Doing Doordash, Uber, etc... it's supposed to be a gig, a part-time thing. It's not designed for people to try to make a living off it, it's designed to provide supplemental income, and even then there are right ways and wrong ways to do it. I do it "right" (at least for me) - I do everything under my company, I am fairly aggressive on my tax deductions (because I pay for an accountant), I only work when it's busy (pretty much nights and weekends - day driving sucks $-wise), I am heavily insured (see above re: deductions), I am able to write-off much of my car R&M expenses (see above re: deductions), I figured out how to average 20%+ of my income in tips, etc. All in all I earn $25/hour with a tax basis of around $3/hour. (That tip thing was huge - a few weekends ago, I made $700, $286 of it was tips.)

But most do it wrong - I'm probably 1 of a hundred drivers (at best) who even bothered to do all of the above, and even in the actual function of the job I can tell that there are drivers who don't really get it: they sit for an hour at the airport, they work events, they think rush hour is a fantastic time to pick up people, they do crap like buy candy bars and drinks for their passengers ( )... and the way they interact with the passengers, no wonder there are a lot of complaints.

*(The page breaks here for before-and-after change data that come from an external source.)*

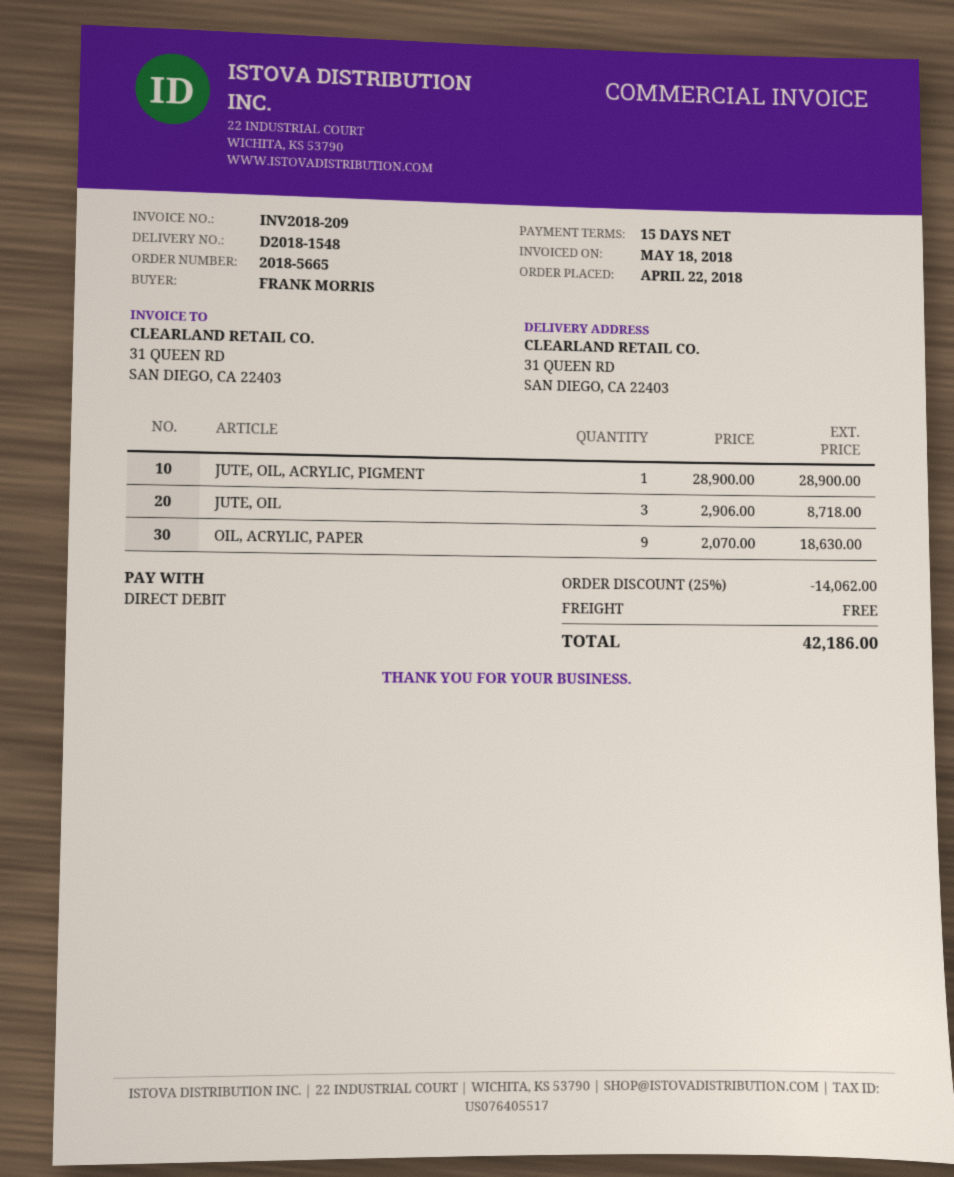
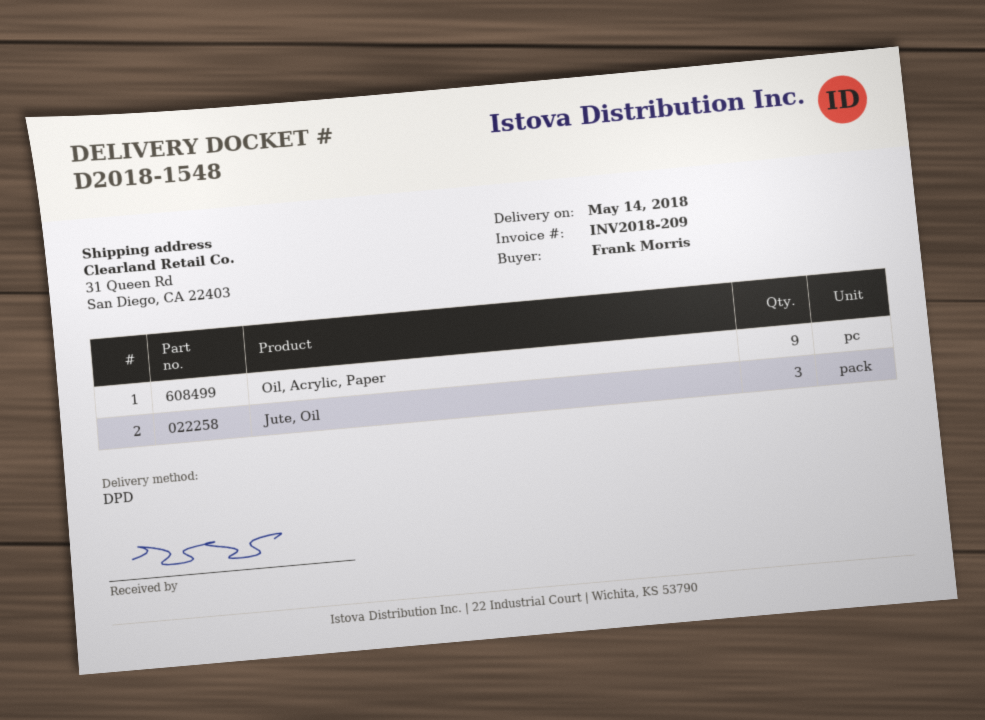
JUTE, OIL, ACRYLIC, PIGMENT: 1 -> none

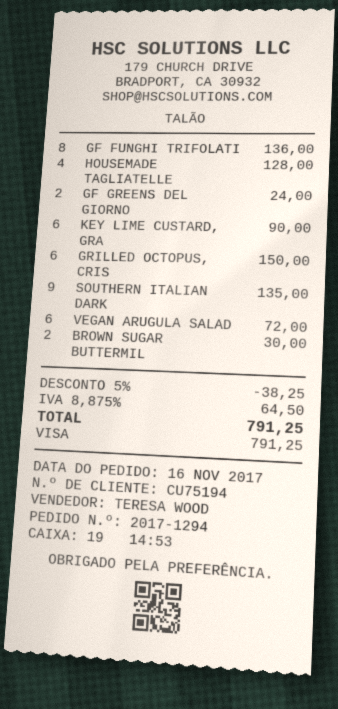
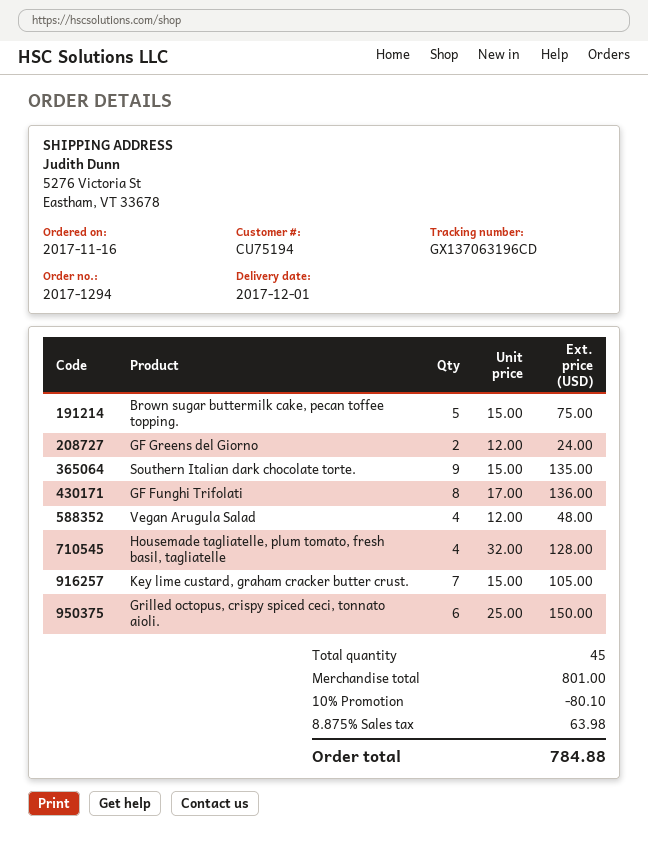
KEY LIME CUSTARD, GRA: 6 for 90.00 -> 7 for 105.00
VEGAN ARUGULA SALAD: 6 for 72.00 -> 4 for 48.00
BROWN SUGAR BUTTERMIL: 2 for 30.00 -> 5 for 75.00
discount: 5% = 38.25 -> 10% = 80.10
tax: 8.875% = 64.50 -> 8.875% = 63.98
total: 791.25 -> 784.88

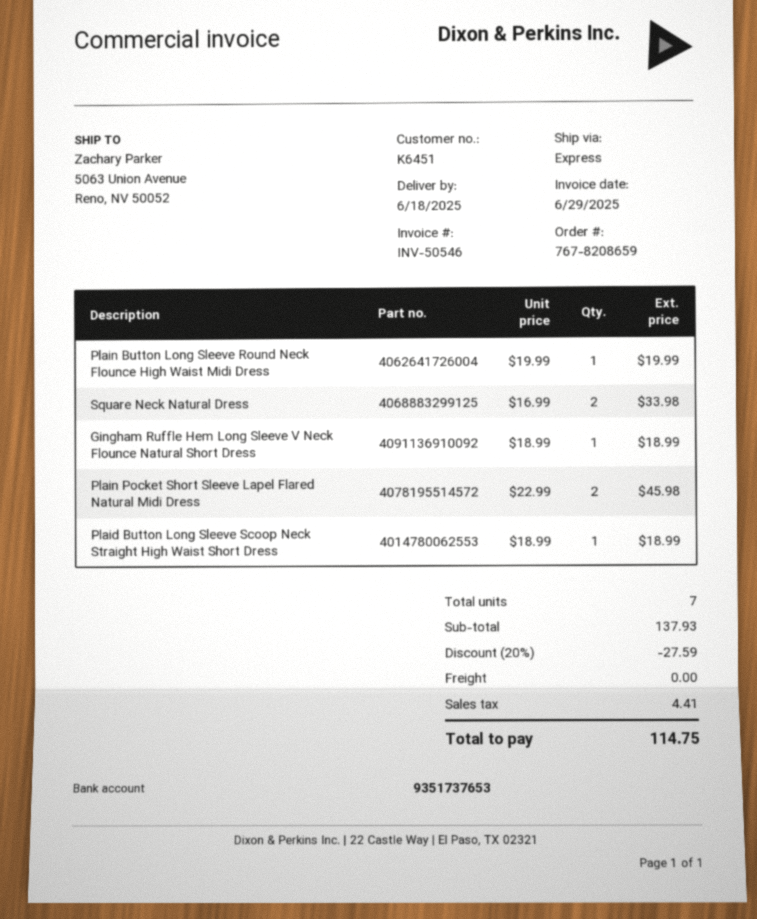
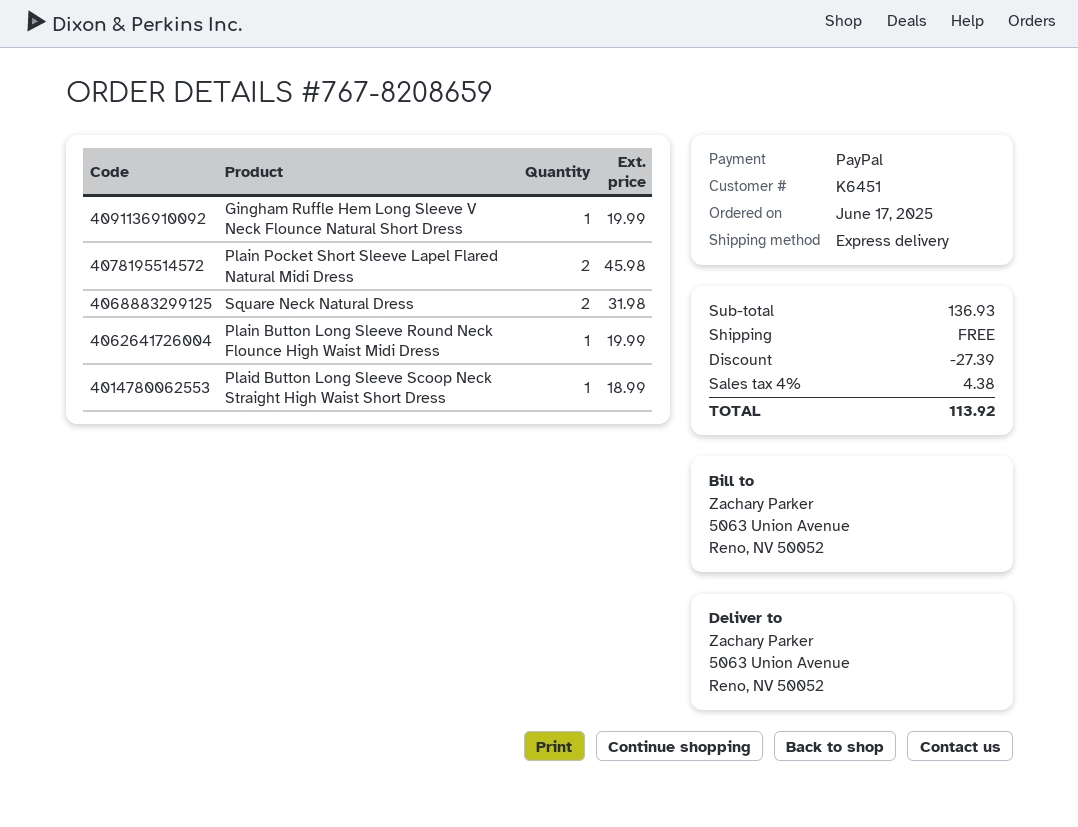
Square Neck Natural Dress: 2 for 33.98 -> 2 for 31.98
Gingham Ruffle Hem Long Sleeve V Neck Flounce Natural Short Dress: 1 for 18.99 -> 1 for 19.99
subtotal: 137.93 -> 136.93
discount: 27.59 -> 27.39
tax: 4.41 -> 4.38
total: 114.75 -> 113.92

So... while I have empathy, the fact remains that many of the people doing these gig jobs are just fucking doing it wrong. It's supposed to provide supplemental income, not be the way you make your living, and there are ways to take advantage of the tax laws so that this supplemental income is largely tax-free.

Last edited by JohnT; 05-14-2019 at 09:54 AM.
Old 05-14-2019, 10:10 PM
Rushgeekgirl is offline
Join Date: Aug 2000
Location: Memphis
Posts: 6,057
I know this much. Amazon Mturk has gone way downhill in the past year. My income has been cut in half.